WORK TASK:
Using the records below, filter for lines that contain the string "none" and copy them out.

[INPUT]

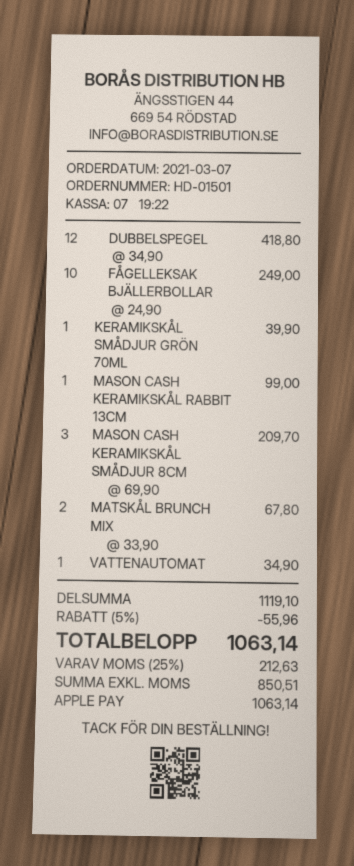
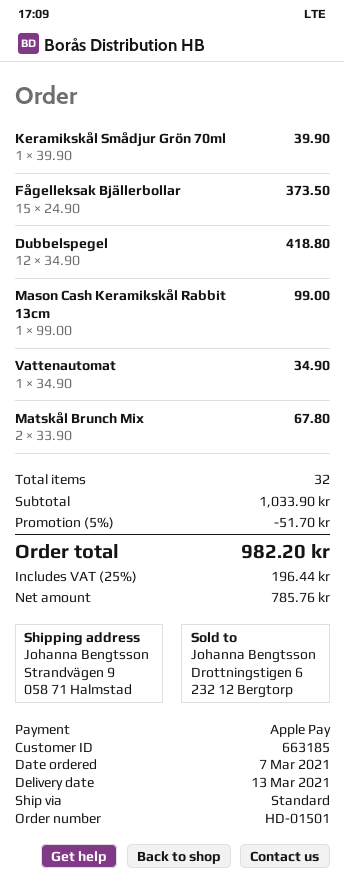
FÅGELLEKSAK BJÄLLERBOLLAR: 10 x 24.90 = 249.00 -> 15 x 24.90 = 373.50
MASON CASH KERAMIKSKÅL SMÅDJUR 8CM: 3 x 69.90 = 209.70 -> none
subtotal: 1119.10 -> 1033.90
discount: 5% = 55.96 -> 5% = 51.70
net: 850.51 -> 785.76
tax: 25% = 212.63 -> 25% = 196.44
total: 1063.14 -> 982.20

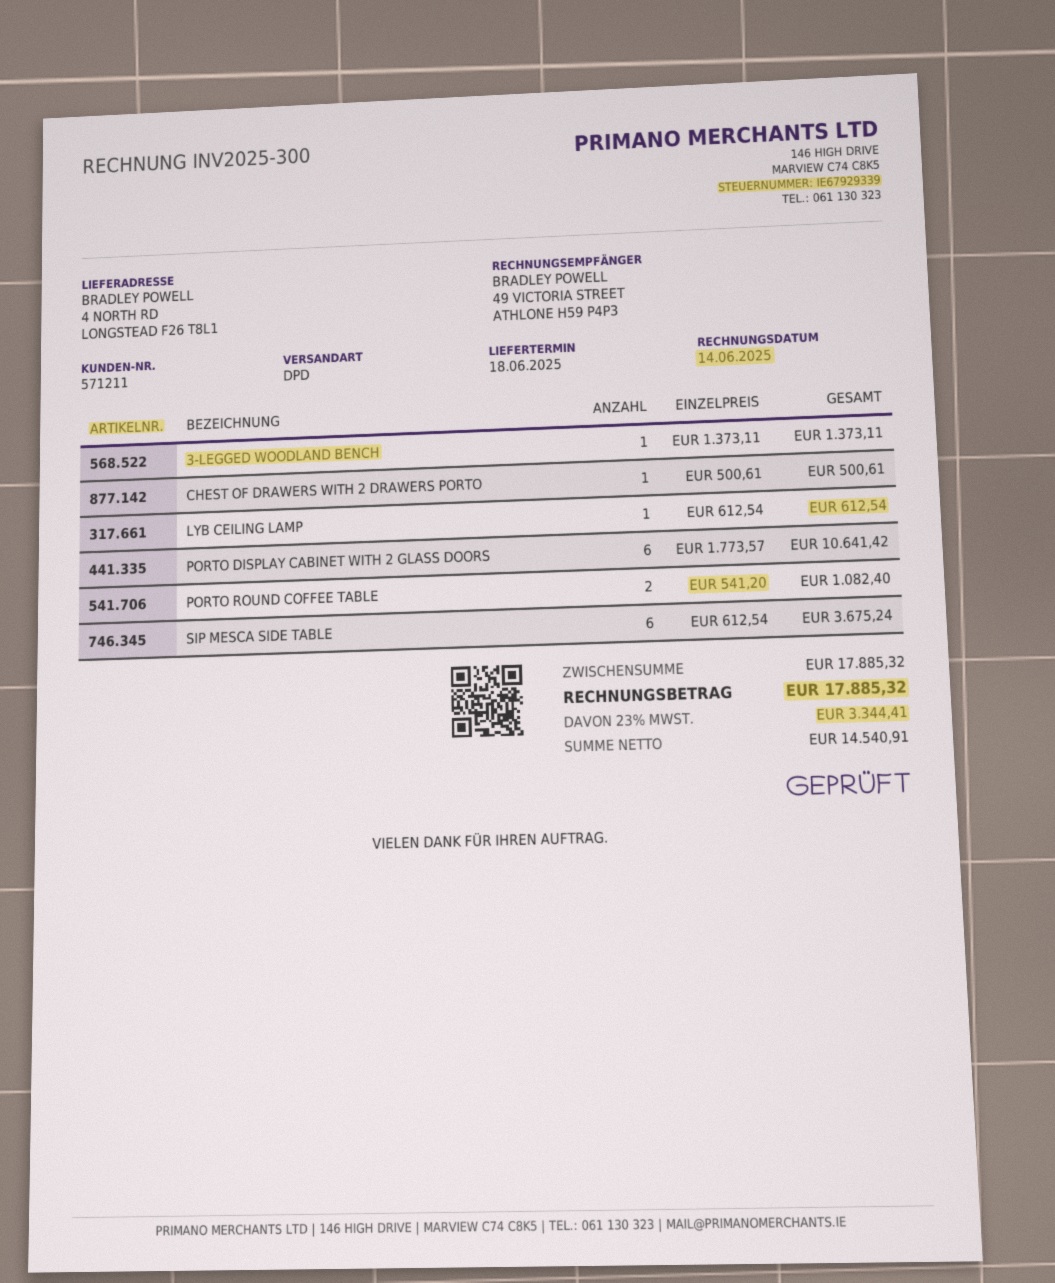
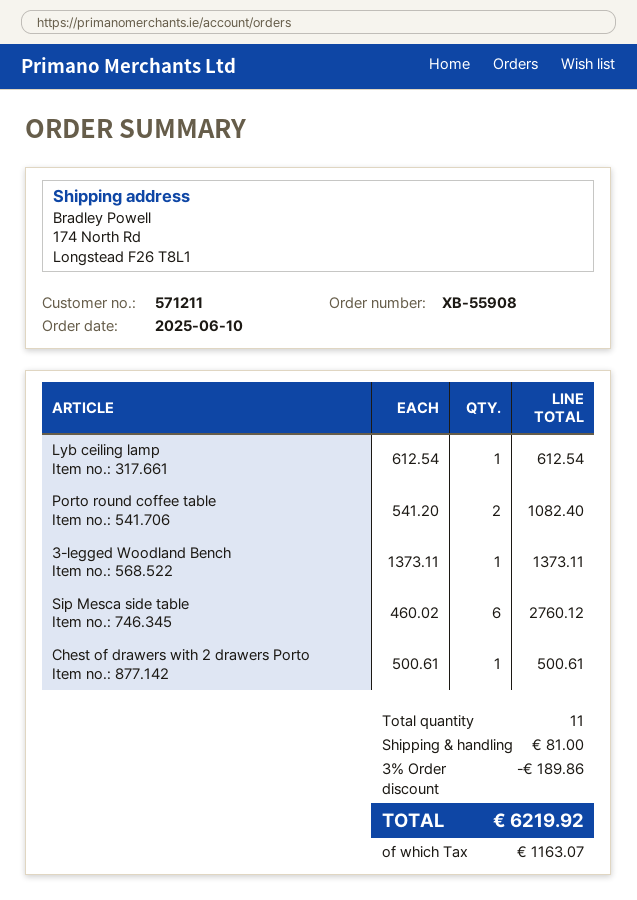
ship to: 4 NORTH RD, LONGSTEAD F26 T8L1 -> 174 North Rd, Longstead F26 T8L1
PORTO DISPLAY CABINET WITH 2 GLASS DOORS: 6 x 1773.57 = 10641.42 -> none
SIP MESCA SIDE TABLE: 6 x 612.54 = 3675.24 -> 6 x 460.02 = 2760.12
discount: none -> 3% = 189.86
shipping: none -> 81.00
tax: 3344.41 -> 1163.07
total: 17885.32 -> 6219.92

[/INPUT]

YOUR SOLUTION:
MASON CASH KERAMIKSKÅL SMÅDJUR 8CM: 3 x 69.90 = 209.70 -> none
PORTO DISPLAY CABINET WITH 2 GLASS DOORS: 6 x 1773.57 = 10641.42 -> none
discount: none -> 3% = 189.86
shipping: none -> 81.00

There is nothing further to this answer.